Cada vez que la Juez de Marco volvía a repasar sus conclusiones, siempre llegaba mentalmente al bosque y ahí se quedaba quieta como un sabueso desorientado, ahí se perdían las pistas. Si al menos pudiera saber lo que buscaba… El bosque permitía al menos tres salidas. La principal, a la carretera, tanto en dirección a la general como para entrar en San Pedro, pero no se encontraban indicios de que el asesino hubiera dejado aparcado su coche en algún punto de la calzada ni que lo hubiese internado en el bosque para ocultarlo a la vista de cualquier testigo casual. Ah, pero lo más desesperante era la inexistencia de testigos, como si a esa hora la población entera de San Pedro se hubiera sumido en un letargo general. De las otras dos escapatorias posibles, una era absurda: tendría que haberse internado en Las Lomas y atravesar las propiedades de varios inquilinos antes de alcanzar las primeras casas de San Pedro; y la otra sería para salir al río, remontar su curso, cruzarlo por el viejo puente de tablas y escapar por la otra margen hacia las urbanizaciones de la playa. La idea, a falta de coche, de que se pudo echar a andar hacia la carretera general quedaba descartada también porque tenía no menos de una hora de caminata. Una hora de venida, el crimen y otra de vuelta: Imposible. La sensación predominante era que el asesino se había esfumado en el bosque.

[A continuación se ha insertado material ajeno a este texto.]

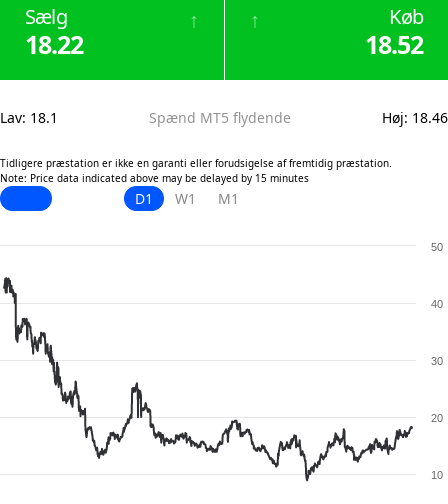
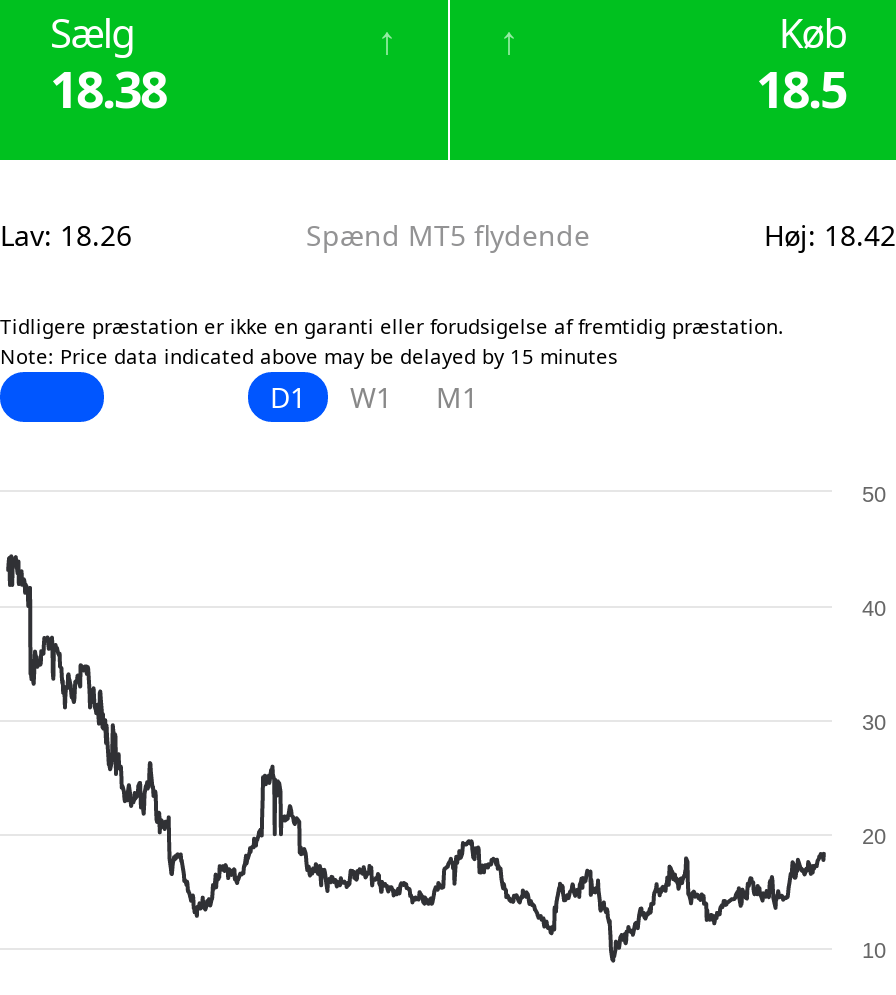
- 18.22
+ 18.38

- 18.52
+ 18.5

- Lav: 18.1
+ Lav: 18.26

- Høj: 18.46
+ Høj: 18.42
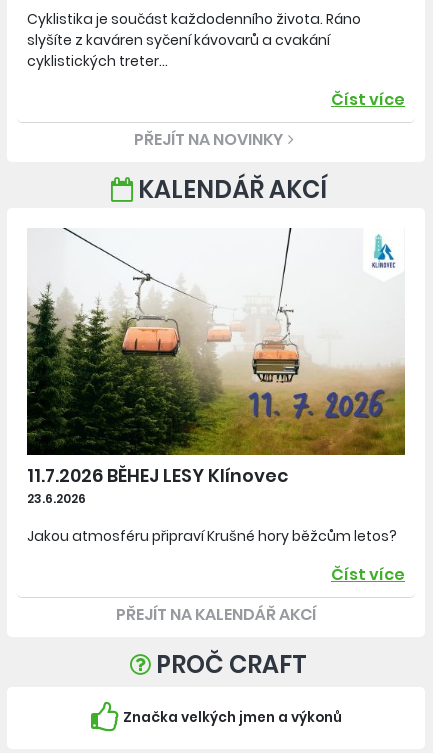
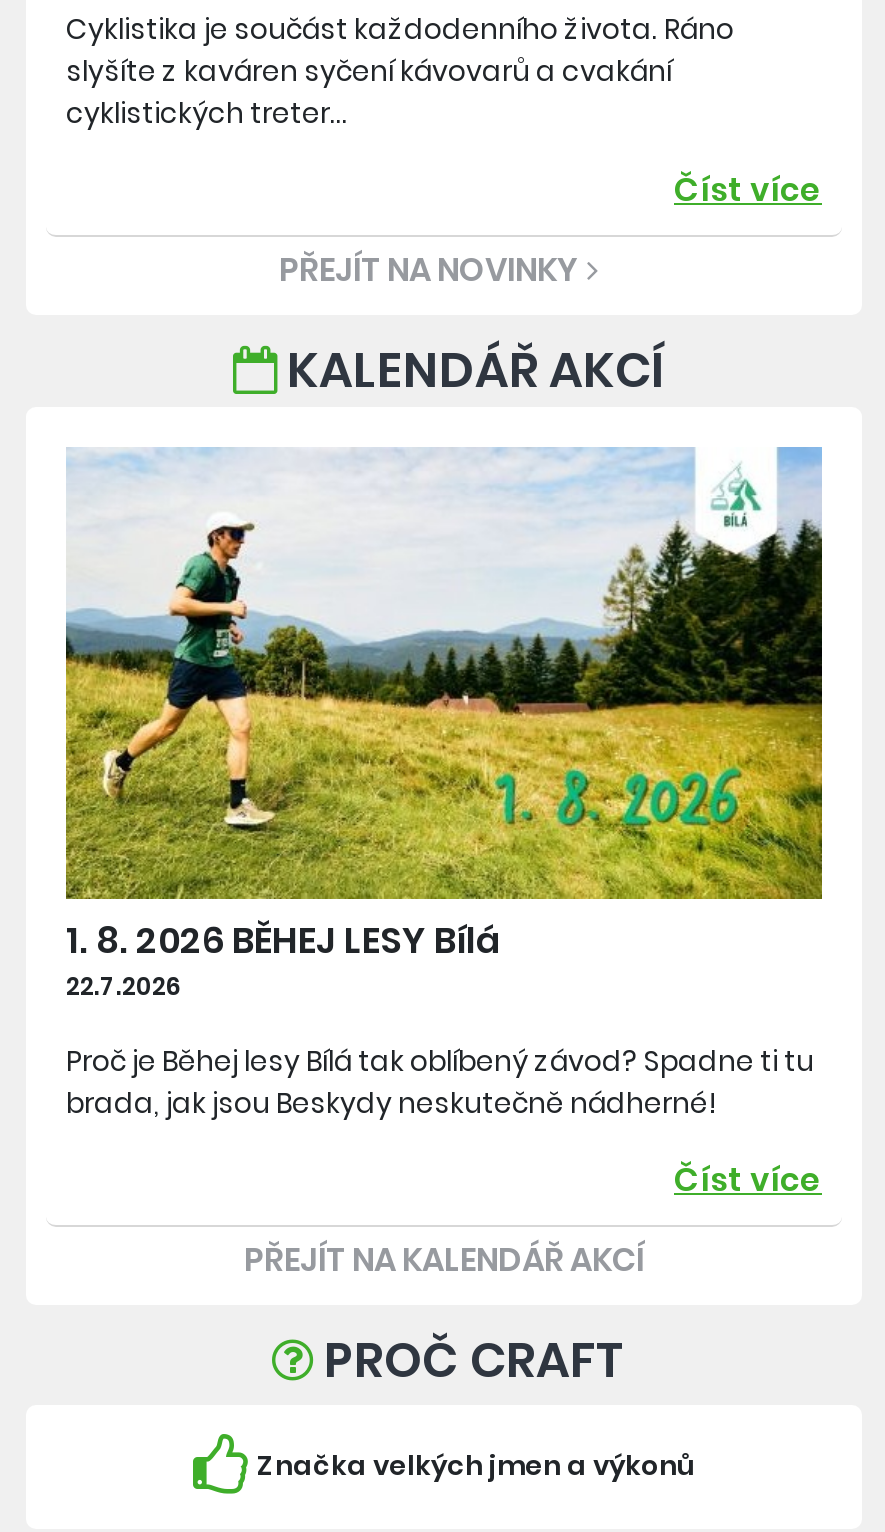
- [image]
- 11.7.2026 BĚHEJ LESY Klínovec
- 23.6.2026
+ [image]
+ 1. 8. 2026 BĚHEJ LESY Bílá
+ 22.7.2026

- Jakou atmosféru připraví Krušné hory běžcům letos?
+ Proč je Běhej lesy Bílá tak oblíbený závod? Spadne ti tu
+ brada, jak jsou Beskydy neskutečně nádherné!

La Juez de Marco se preguntó de pronto por qué figuraba entre las primeras conclusiones de la investigación la posibilidad de que el asesino escapara rodeando la casa para acabar usando la misma portilla por la que entró. El tiempo corría en contra de él; era impensable que dudara de la eficacia del tajo que había hecho a un lado del cuello seccionando, entre otros vasos, la carótida izquierda. ¿A cuento de qué, entonces, el tiempo perdido en ese rodeo? El golpe, eso estaba claro, había sido muy audaz, había elegido muy bien el día, un día en verdad caluroso, cuando el calor fatiga doblemente debido a la humedad, la hora de la siesta; pero al golpe también lo caracterizaba el hecho de que tantas más probabilidades tenía de lograr su objetivo cuanto menos tiempo durase su ejecución. Así pues, el retraso, la pérdida de ese tiempo, no tenía sentido. A menos… a menos que sí lo tuviera, pero, entonces, ¿cuál era éste? ¿Quería pasar de manera expresa ante el ventanal y echar la última mirada a la escena, ver el efecto desde afuera?; pero eso requería un artista, el pintor que se aleja para contemplar el cuadro que acaba de terminar. Llegada a este punto, a la Juez le pareció lo más prudente no seguir fantaseando.

Y de pronto, con sus pensamientos cayendo con la misma naturalidad que la lluvia hasta que desborda el cauce del río y éste se sale, lo comprendió: El asesino quería cerciorarse de la muerte de su víctima, quería ver el escenario de su muerte cumplida. Era tan sencillo que ni siquiera se felicitó por haber dado con ello. Sencillamente, fue así. Ahora bien, ¿por qué?

Pero eso volvía a dirigir sus pasos hacia la intuición inicial que se manifestó con toda sencillez en ella al contemplar por vez primera el escenario del crimen.